Docentes da rede municipal de Londrina agora não vão mais se dedicar exclusivamente ao ‘Palavras Andantes’

Nelson Bortolin

Foto ilustrativa: Tomaz Silva/Agência Brasil

A Secretaria de Educação nega, mas professores da rede municipal acreditam que a pasta está desmontando o projeto “Bibliotecas Escolares: Palavras Andantes”, criado há quase 20 anos. O projeto prevê a existência de bibliotecas/salas de leitura em todas as escolas, com um professor especializado e dedicado exclusivamente à mediação da leitura. Todas as turmas passam pela hora do conto ao menos uma vez por semana, momento em que as crianças também fazem empréstimos de livro.

Em 2008, o Palavras Andantes foi considerado o melhor projeto de leitura do País, recebendo o primeiro lugar do prêmio Vivaleitura do Ministério da Educação.

No ano passado, após o início da pandemia e a suspensão das atividades presenciais nas escolas, a hora do conto foi mantida a distância. Os professores faziam a atividade por meio do software pelo qual as aulas eram transmitidas pela internet. Já neste ano, a contação de história passou a ser gravada pela secretaria e enviada aos alunos.

A expectativa com a volta das aulas presenciais era de que o projeto fosse retomado em seu formato original, mas uma circular divulgada em novembro pelo município serviu como um banho de água fria para os professores.

Em grupos de WhatsApp, docentes passaram a trocar impressões sobre o que acreditam ser o fim do projeto. Também trocam fotos de livros guardados em sacos de plástico. Eles dizem que há bibliotecas sendo fechadas.

“Dá um nó na garganta. Na minha escola, os livros estão dentro daquelas lixeiras enormes, que foram enviadas para as escolas com função de separar lixo pelas cores amarelo, azul e vermelha”, afirma um dos docentes. “A biblioteca virou lixoteca da escola”, relata outro.

Um dos trechos da normativa que preocupam os professores diz que a mediação de leitura “acontecerá com empréstimo de livros e com a contação de histórias na forma presencial, a cada quinzena”. “A contação de história e mediação de leitura não ficará somente sob a responsabilidade deste profissional pois a mesma acontecerá através dos vídeos produzidos pela equipe do Palavras Andantes Virtual onde o R1 (professor regente da turma) ficará responsável para acessar e trabalhar em sala de aula”.

A secretária da Educação, Maria Tereza Paschoal de Moraes, nega que haja um processo de desmonte do projeto de leitura. “Como estratégias alternativas, temos duas possibilidades de hora do conto: uma contação gravada por uma professora que representa o projeto e presta esse serviço para toda a rede, mantendo as características na forma de contação, mas com a adaptação para o modo digital”, afirmou ela à Rede Lume.

A outra possibilidade, de acordo com Maria Tereza, é a “contação organizada por um professor indicado pela unidade para atuar frente ao projeto”. “Desta maneira, numa semana a contação acontece em sala de aula com a contação gravada pelo Projeto Palavras Andantes Virtual e mediado pela professora da turma e, na outra semana, a contação será realizada e mediada pelo professor responsável pelo projeto na unidade”, alega.

A secretária diz que todas as escolas deverão indicar um professor para atuar no projeto, utilizando para isso critérios como “competências, habilidades e formação para realizar o trabalho”. Mas admite: esse professor também poderá auxiliar em outras demandas escolares, inclusive substituindo professores regentes

Uma professora que conversou com a Lume e preferiu o anonimato para evitar “perseguições”, diz: “É aí que mora o perigo. Isso quer dizer que um professor muito dificilmente vai conseguir dar prosseguimento ao projeto na grandiosidade e nos benefícios que traz para os alunos. Está havendo um desmonte velado.”
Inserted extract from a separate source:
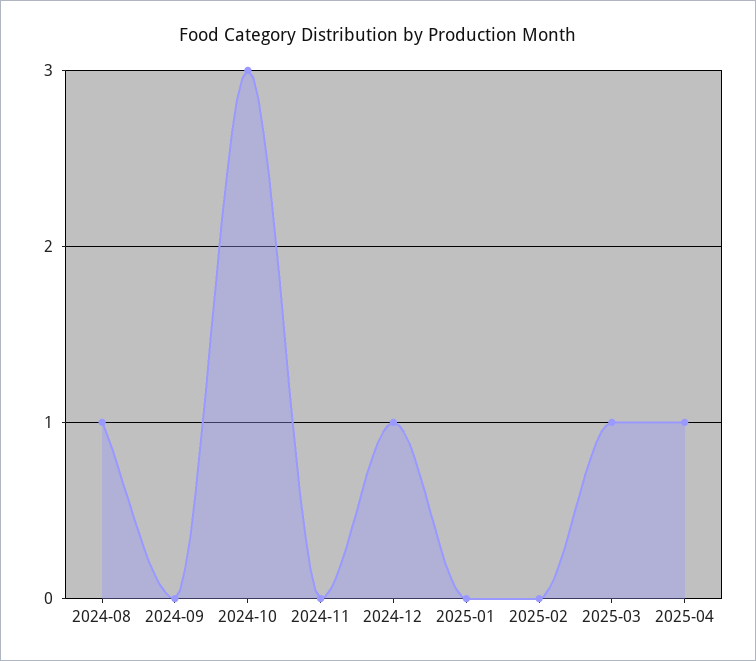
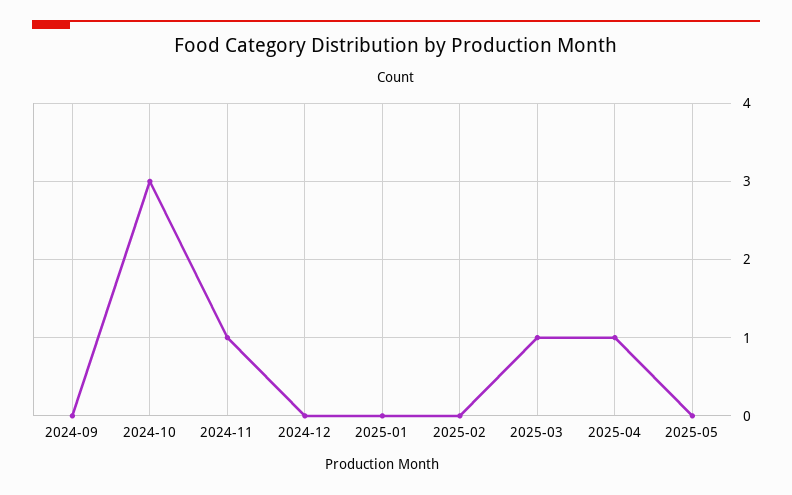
2024-08: 1 -> none
2024-11: 0 -> 1
2024-12: 1 -> 0
2025-05: none -> 0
Para a professora, a Prefeitura está num processo de “enxugamento” do quadro de servidores. E o que vai acontecer é que o docente indicado para o Palavras Andantes vai passar a maior parte de sua carga horária em sala de aula substituindo os professores regentes que faltarem.

Noutras palavras, na opinião da professora, as escolas vão tornar o projeto de mediação de leitura apenas virtual. “Não é a mesma coisa, a mediação da leitura, a hora do conto devem ser presenciais para a interação dos professores com os alunos”.

Bibliotecas fechadas

A secretária da Educação afirma que as fotos que circulam nos grupos de WhatsApp mostrando livros em sacos plásticos foram feitas no início da pandemia. Seria uma forma de proteger as obras que, devido às medidas sanitárias, não podiam ser manuseadas.

Ela admite que 9 das quase 90 escolas municipais vão precisar fechar “provisoriamente” as bibliotecas para atenderem ao aumento do número de alunos. São cerca de mil alunos a mais a cada ano.